Mais, les bonnes intentions pourraient-elles suffire pour que l’appareil sécuritaire puisse surmonter les vieux dossiers ? Dans les phases de transition, plusieurs Etats ont opté pour la Réforme du système de sécurité (RSS). Fondée sur des principes précis, à savoir la responsabilisation, la transparence, l’égalité, la protection des civils, les normes démocratiques et le respect des droits humains, cette formule vise, à long terme, à faire de la sécurité un domaine de droit et une garantie pour une citoyenneté responsable. Cela étant, le concept de “sécurité” ne concerne pas simplement les institutions centrales, mais s’étend aux tribunaux, au système pénitentiaire ainsi qu’aux organes de contrôle civil, tels que le parlement. La RSS devient, alors, la pierre angulaire de la bonne gouvernance.

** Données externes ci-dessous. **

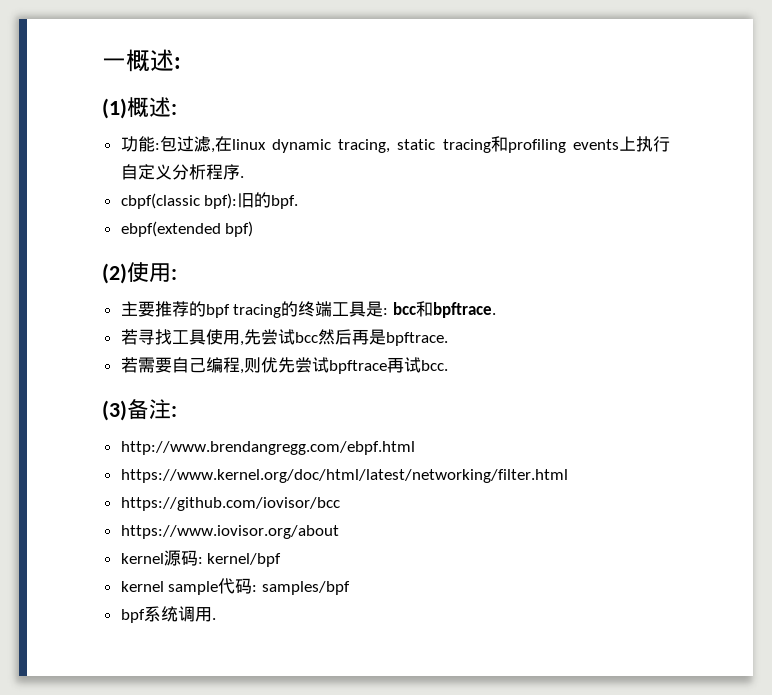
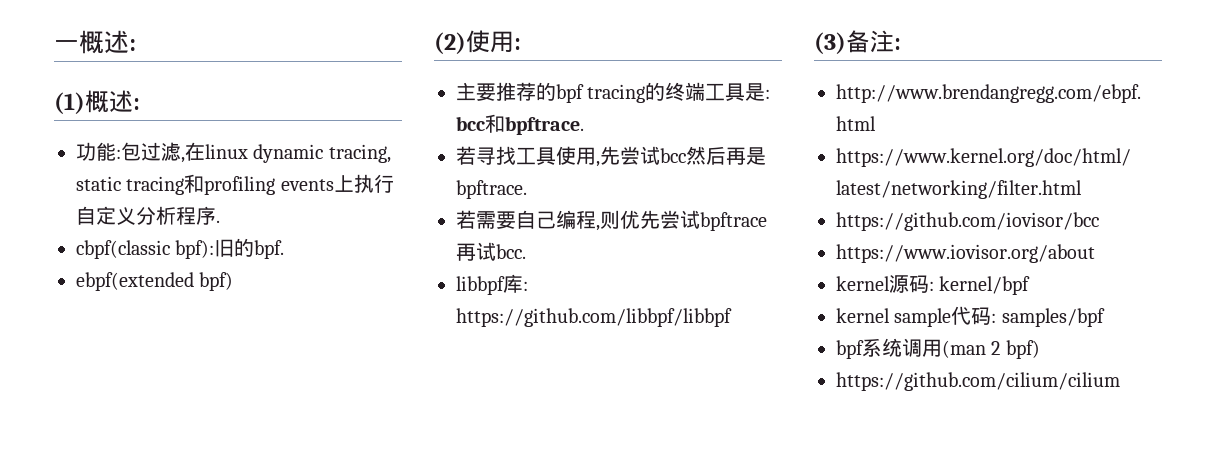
+ libbpf库: https://github.com/libbpf/libbpf
- bpf系统调用.
+ bpf系统调用(man 2 bpf)
+ https://github.com/cilium/cilium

Certains pays ont même dépassé le concept de réformé pour parler de transformation des services de sécurité. En Afrique du Sud, la police avait pour mission de défendre le système politique de l’apartheid qui assurait la domination blanche, contre les mouvements de libération de la majorité noire. Mais avec la fin de l’apartheid et les premières élections démocratiques de 1994, le principe de transformation a mené la police à faire de la sécurité de la population et de la protection des libertés sa préoccupation primordiale.

Fin de l’impunité

Tout cela pour dire que pour promouvoir la bonne gouvernance et la primauté du droit et le respect des droits de l’Homme, il est essentiel de mettre en place un système de sécurité efficace et responsable ainsi qu’un système de justice impartial et accessible dans un Etat fragile, des suites de plusieurs décennies d’autoritarisme.
Mais, avant cela, force serait de faire la lumière sur les antécédents des services de sécurité, véritable Etat dans l’Etat, voire l’Etat au sein du non-Etat.

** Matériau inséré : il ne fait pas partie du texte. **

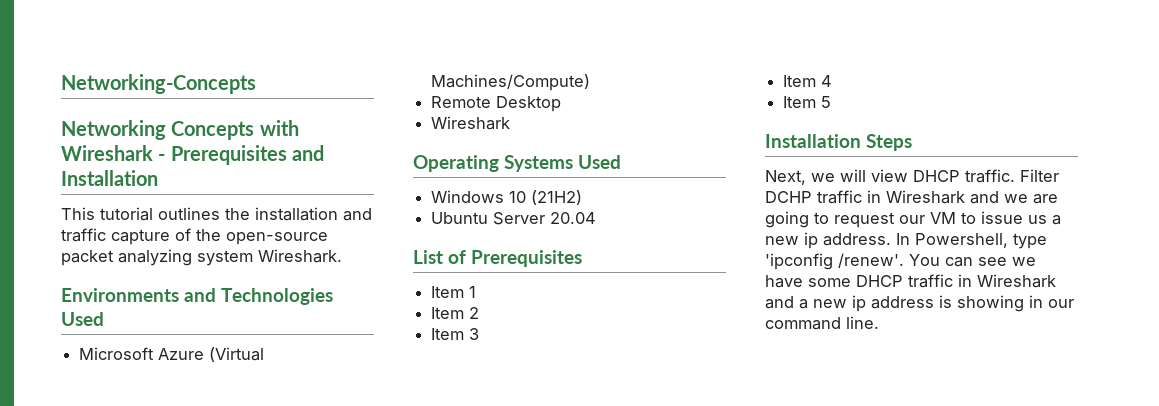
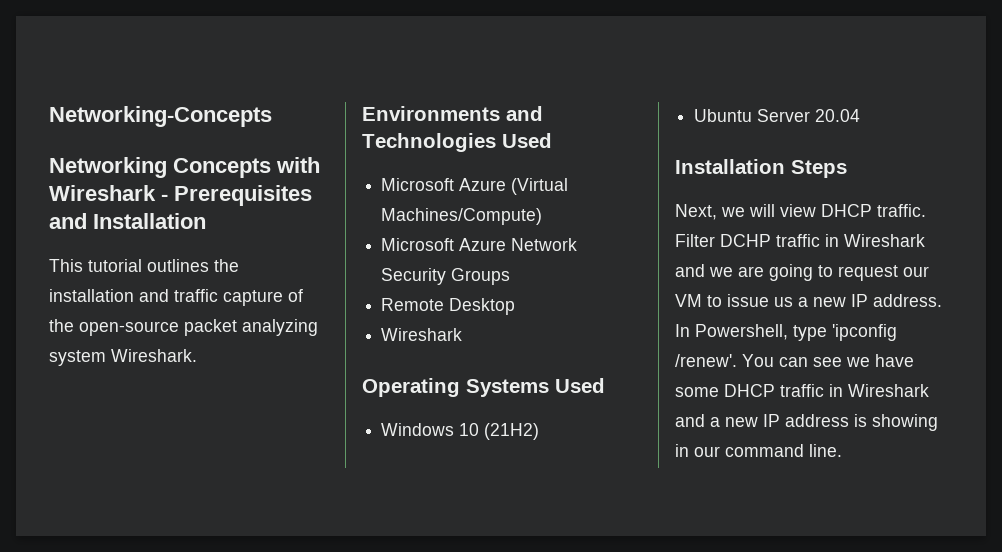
+ Microsoft Azure Network Security Groups
- List of Prerequisites
- Item 1
- Item 2
- Item 3
- Item 4
- Item 5
- Filter DCHP traffic in Wireshark and we are going to request our VM to issue us a new ip address.
+ Filter DCHP traffic in Wireshark and we are going to request our VM to issue us a new IP address.
- You can see we have some DHCP traffic in Wireshark and a new ip address is showing in our command line.
+ You can see we have some DHCP traffic in Wireshark and a new IP address is showing in our command line.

Car, l’impunité ne ferait qu’attiser les tensions entre la police et les citoyens. “Non à la chasse aux sorcières”, avertissent certains. Mais, pour d’autres, il s’agit de panser des plaies. De chercher justice. Il y va, d’ailleurs, dans l’intérêt des services de sécurité. Car, ce que retiendront les annales de l’Etat policier de Ben Ali n’est pas des moindres.

L’alibi du vide sécuritaire

Toutefois, cette œuvre est semée d’embuches. Des caciques de Ben Ali sont toujours influents ou jouissent de l’indifférence des différentes instances d’investigation. Ajoutons à cela le rôle douteux des médias qui banalisent, d’une part, les crimes commis par la police contre le peuple tunisien, et brandissent, d’une autre part, la menace exagérée du vide sécuritaire. Les partis politiques n’étant pas impliqués dans la restructuration de l’appareil sécuritaire, contribuent, quant à eux, à la dépolitisation du dossier. Pourtant, il s’agit bel et bien d’une question cruciale pour la consolidation de vraies et solides pratiques démocratiques.

L’aboutissement de la Révolution tunisienne passe, donc, inévitablement par un processus juridictionnel, afin de juger les criminels de la police à leur juste valeur, sans concessions, ni surenchères. Et, partant, reconfigurer la doctrine de l’appareil, dans le strict respect des principes fondamentaux de l’Etat de droit et des institutions.